In an exceptional performance and an outrageous act of necromancy Lemper fully occupies Marlene’s complicated femininity and sexuality. Lemper’s only difficulty, as an exceptionally fine and distinct singer herself, is to fully inhabit Dietrich’s limited contralto on songs more associated with male singers, such as One for my Baby (And One More for the Road).
The show, simply staged among packing cases synonymous with a life lived on the move, and backed by Vana Gierig’s excellent band, opens with Pete Seeger’s Where Have All the Flowers Gone? Such is the directness of Lemper’s lament you suspect only she knows the answer, but is at its most moving when Marlene/ Ute sings in her native German, or in her adopted French.

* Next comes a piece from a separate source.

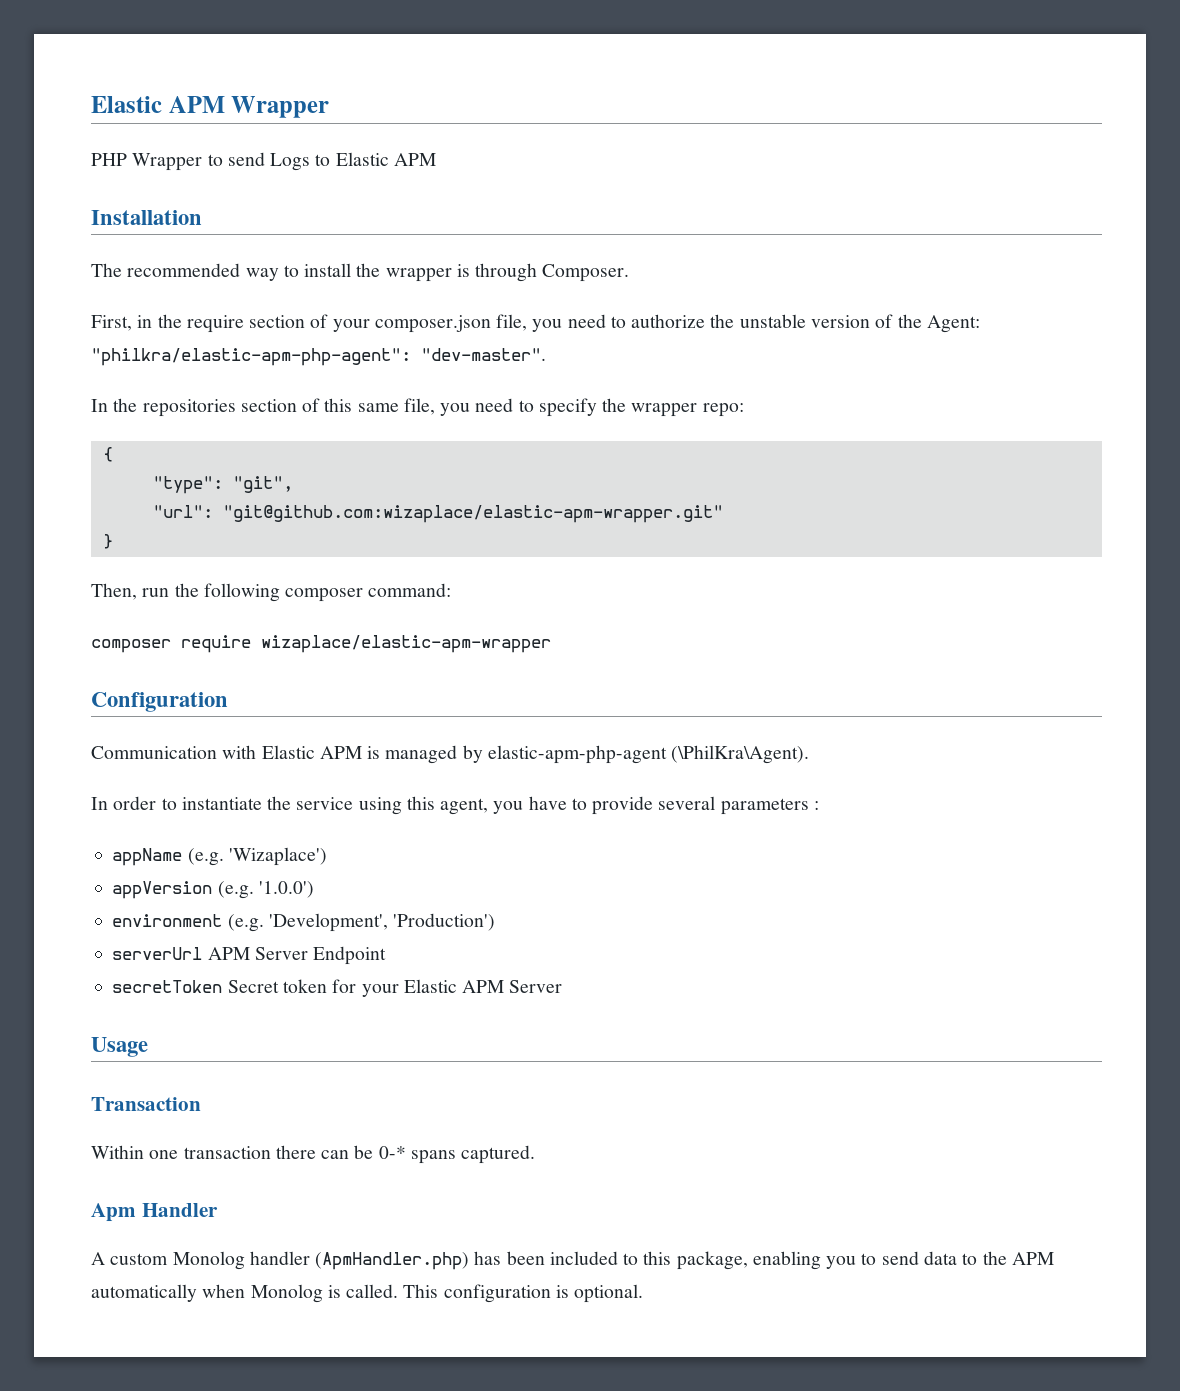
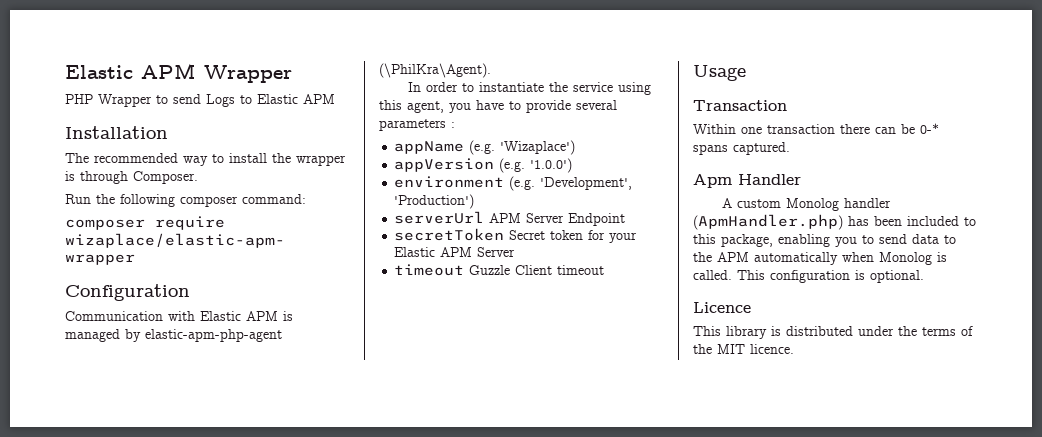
[91,314,980,333] [91,348,546,366] [91,398,744,417] [102,447,113,462] [152,476,293,494] [152,505,723,523] [102,534,113,549] [91,583,170,600] First, in the require section of your composer.json file, you need to authorize the unstable version of the Agent: "philkra/elastic-apm-php-agent": "dev-master". // In the repositories section of this same file, you need to specify the wrapper repo: // { // "type": "git", // "url": "git@github.com:wizaplace/elastic-apm-wrapper.git" // } // Then, run -> [65,194,91,204] Run
(563, 986) none -> [394,264,605,276] // timeout Guzzle Client timeout
(644, 1293) none -> [693,302,751,313] [693,326,973,339] [693,344,794,354] // Licence // This library is distributed under the terms of the MIT licence.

I suspect there wasn’t a dry eye in the house as Marlene brought the first half of the show to a close, her face to the wall, as she sang Marie, Marie, although with tears in my eyes myself, I’m probably not the most reliable witness.
Throughout, Lemper directly and indirectly reminds us not just of Marlene’s heroism in standing up to the Nazis, but of the internationalism she shared with Lemper and without which neither star could shine quite so brightly.
On no account, says Lemper, must we allow neo-nationalism to turn the sky black. There is so much more to Rendezvous with Marlene than mere storytelling and songs, but if that’s all you desire then what stories, and what songs they are!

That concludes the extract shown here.